Spark has a configurable metrics system that supports a number of sinks, including CSV files.
In this article, we are going to show you how to configure a Databricks cluster to use a CSV sink and persist those metrics to a DBFS location.
Create an init script
All of the configuration is done in an init script.
The init script does the following three things:
- Configures the cluster to generate CSV metrics on both the driver and the worker.
- Writes the CSV metrics to a temporary, local folder.
- Uploads the CSV metrics from the temporary, local folder to the chosen DBFS location.

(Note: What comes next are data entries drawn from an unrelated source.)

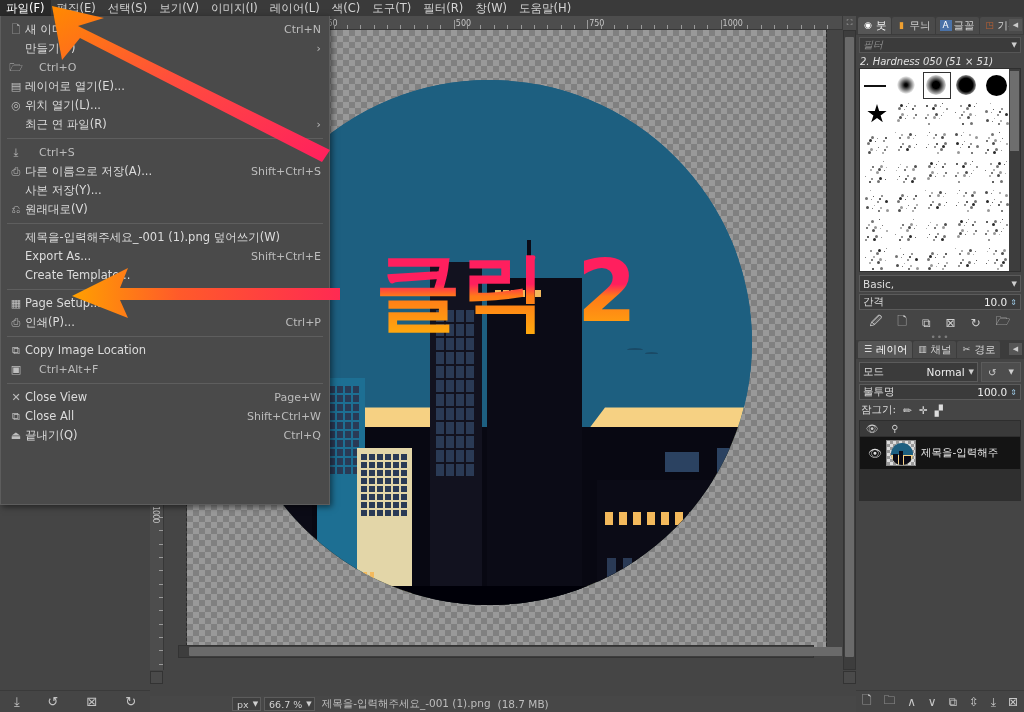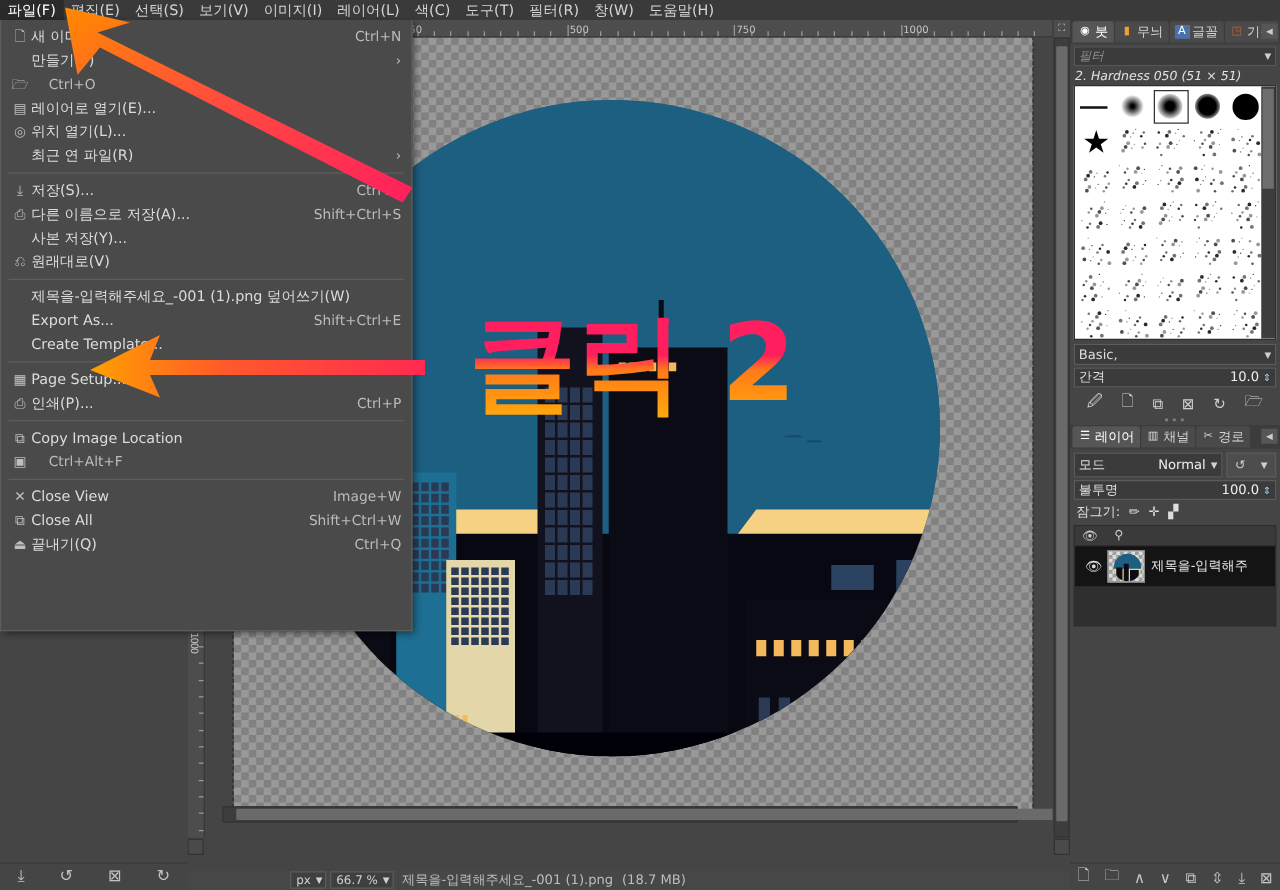--- a/index.html
+++ b/index.html
@@ -1287,7 +1287,6 @@
       <div class="fm-sep"></div>
       <div class="fm-item">
         <span class="ic">⤓</span>
-        <span class="lbl">저장(S)...</span>
         <span class="acc">Ctrl+S</span>
       </div>
       <div class="fm-item">

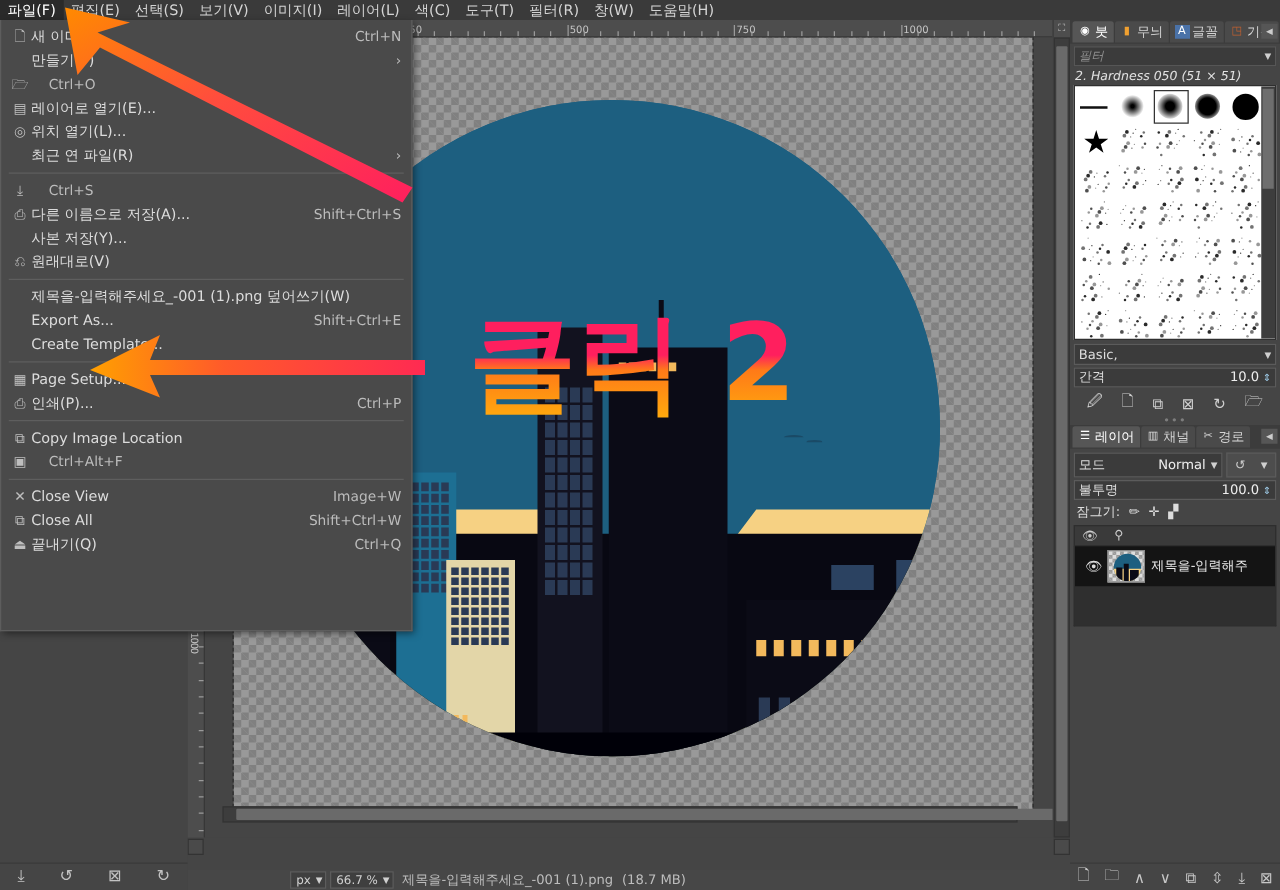--- a/index.html
+++ b/index.html
@@ -1345,7 +1345,7 @@
       <div class="fm-item">
         <span class="ic">✕</span>
         <span class="lbl">Close View</span>
-        <span class="acc">Image+W</span>
+        <span class="acc">Page+W</span>
       </div>
       <div class="fm-item">
         <span class="ic">⧉</span>

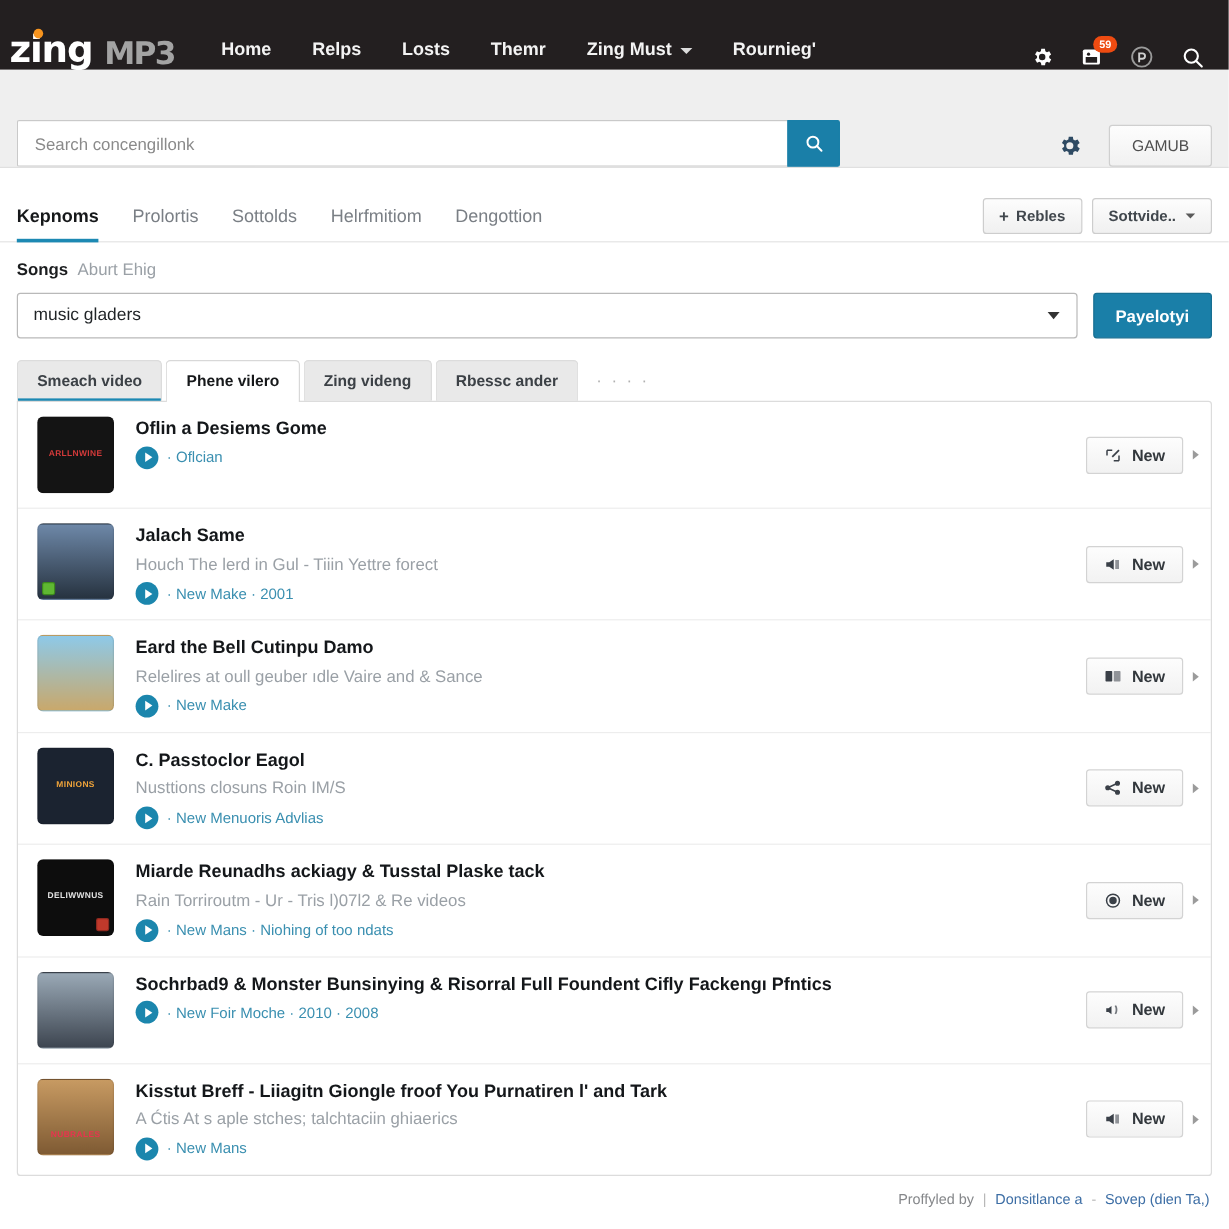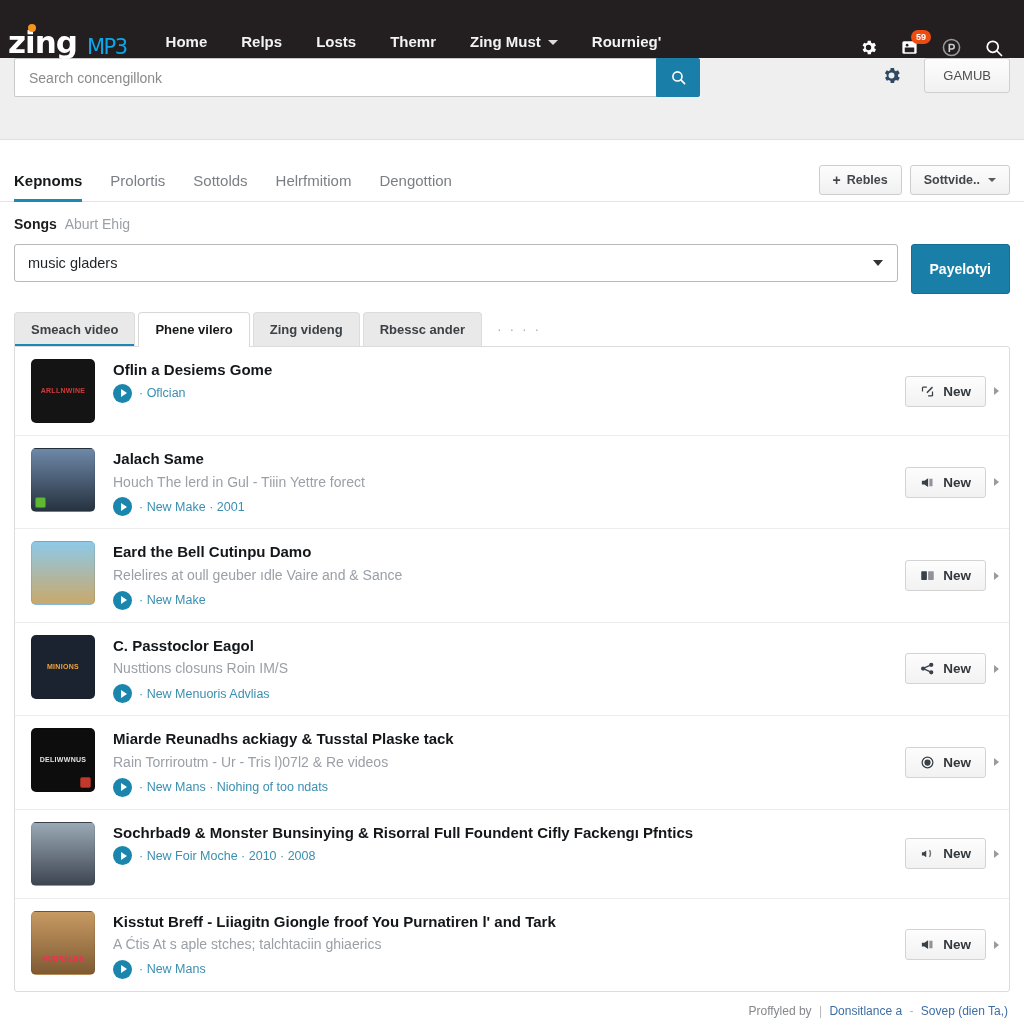--- a/index.html
+++ b/index.html
@@ -31,7 +31,7 @@
     background: #f7941e; left: 20px; top: -3px;
   }
   .logo-mp3 {
-    font-size: 21px; font-weight: 400; color: #0ea5e9;
+    font-size: 26px; font-weight: 700; color: #a3a3a3;
     letter-spacing: -1.5px; line-height: 1;
     font-family: "DejaVu Sans", sans-serif;
   }

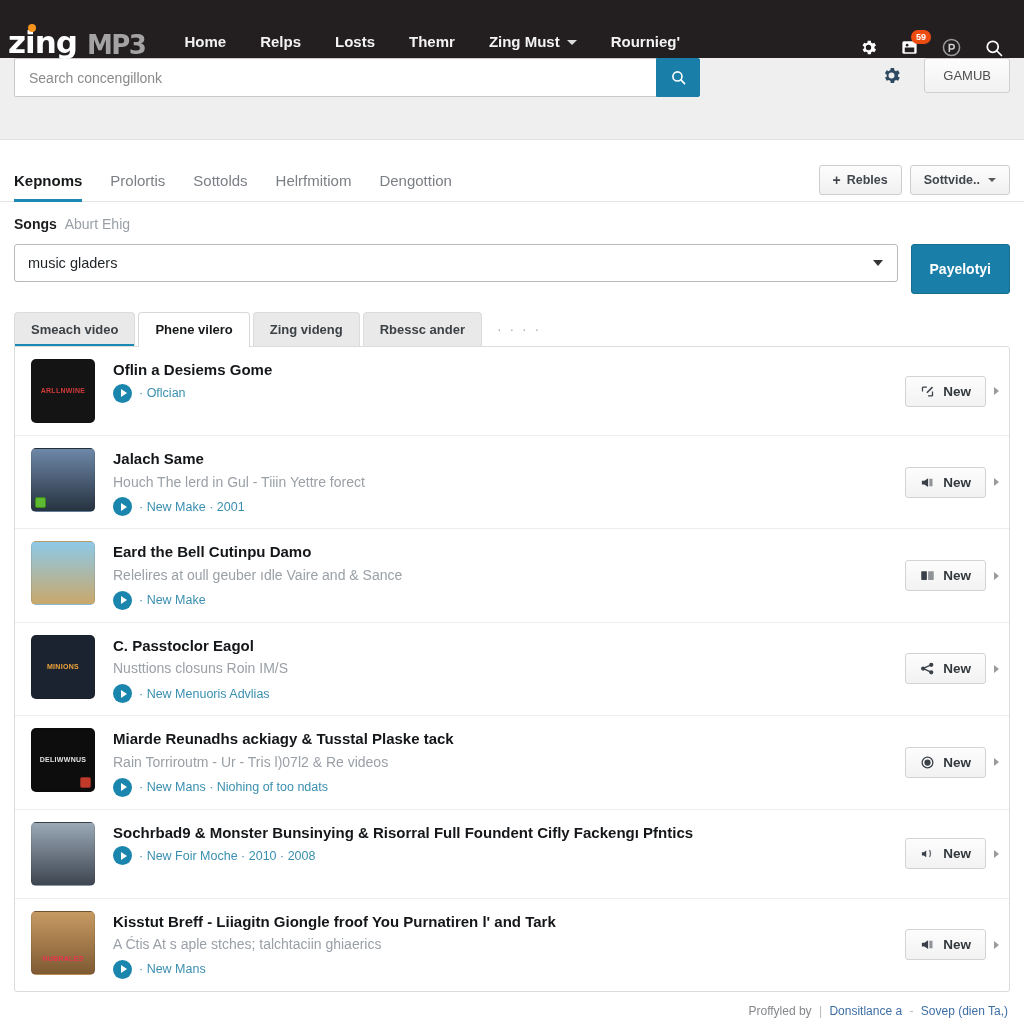--- a/index.html
+++ b/index.html
@@ -62,7 +62,7 @@
   .searchbar-row {
     height: 82px; background: #efefef;
     border-bottom: 1px solid #e0e0e0;
-    display: flex; align-items: flex-start; padding: 0 14px;
+    display: flex; align-items: flex-end; padding: 0 14px;
   }
   .search-box { display: flex; width: 686px; height: 39px; }
   .search-input {

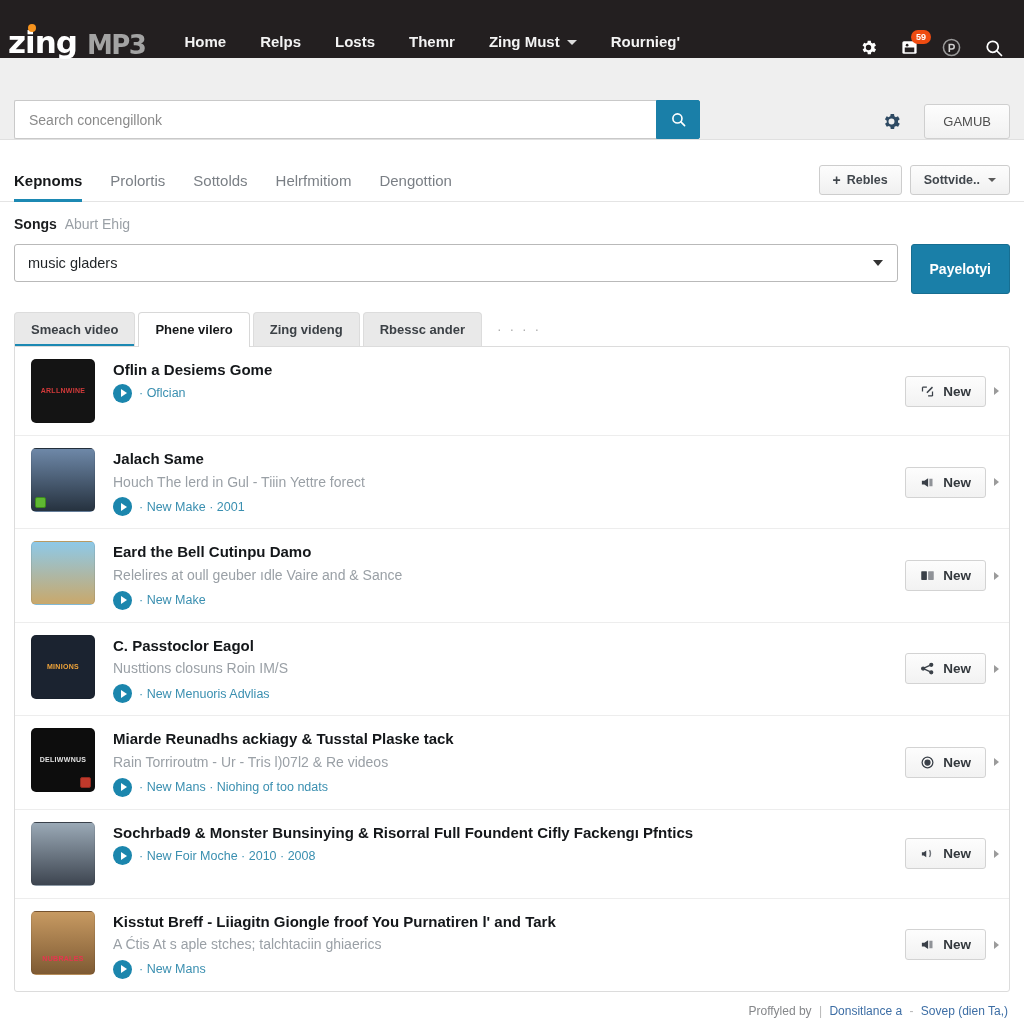--- a/index.html
+++ b/index.html
@@ -137,7 +137,7 @@
   .primary-btn {
     background: #1a7fa8; color: #fff; border: 1px solid #176e91;
     border-radius: 3px; font-size: 14px; font-weight: 700;
-    padding: 16px 18px; cursor: pointer; white-space: nowrap;
+    padding: 4px 18px; cursor: pointer; white-space: nowrap;
   }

Customize the sample code and then run it in a notebook to create an init script on your cluster.
Sample code to create an init script:
%python
dbutils.fs.put("/<init-path>/metrics.sh","""
#!/bin/bash
mkdir /tmp/csv
sudo bash -c "cat <<EOF >> /databricks/spark/dbconf/log4j/master-worker/metrics.properties
*.sink.csv.class=org.apache.spark.metrics.sink.CsvSink
spark.metrics.staticSources.enabled true
spark.metrics.executorMetricsSource.enabled true
spark.executor.processTreeMetrics.enabled true
spark.sql.streaming.metricsEnabled true
master.source.jvm.class org.apache.spark.metrics.source.JvmSource
worker.source.jvm.class org.apache.spark.metrics.source.JvmSource
*.sink.csv.period 5
*.sink.csv.unit seconds
*.sink.csv.directory /tmp/csv/
worker.sink.csv.period 5
worker.sink.csv.unit seconds
EOF"
sudo bash -c "cat <<EOF >> /databricks/spark/conf/metrics.properties
*.sink.csv.class=org.apache.spark.metrics.sink.CsvSink
spark.metrics.staticSources.enabled true
spark.metrics.executorMetricsSource.enabled true
spark.executor.processTreeMetrics.enabled true
spark.sql.streaming.metricsEnabled true
driver.source.jvm.class org.apache.spark.metrics.source.JvmSource
executor.source.jvm.class org.apache.spark.metrics.source.JvmSource
*.sink.csv.period 5
*.sink.csv.unit seconds
*.sink.csv.directory /tmp/csv/
worker.sink.csv.period 5
worker.sink.csv.unit seconds
EOF"
cat <<'EOF' >> /tmp/asynccode.sh
#!/bin/bash
DB_CLUSTER_ID=$(echo $HOSTNAME | awk -F '-' '{print$1"-"$2"-"$3}')
MYIP=$(hostname -I)
if [[ ! -d /dbfs/<metrics-path>/${DB_CLUSTER_ID}/metrics-${MYIP} ]] ; then
sudo mkdir -p /dbfs/<metrics-path>/${DB_CLUSTER_ID}/metrics-${MYIP}
fi
while true; do
if [ -d "/tmp/csv" ]; then
sudo cp -r /tmp/csv/* /dbfs/<metrics-path>/$DB_CLUSTER_ID/metrics-$MYIP
fi
sleep 5
done
EOF
chmod a+x /tmp/asynccode.sh
/tmp/asynccode.sh & disown
""", True)Replace <init-path> with the DBFS location you want to use to save the init script.
Replace <metrics-path> with the DBFS location you want to use to save the CSV metrics.
Cluster-scoped init script
Once you have created the init script on your cluster, you must configure it as a cluster-scoped init script.
Verify that CSV metrics are correctly written
Restart your cluster and run a sample job.
Check the DBFS location that you configured for CSV metrics and verify that they were correctly written.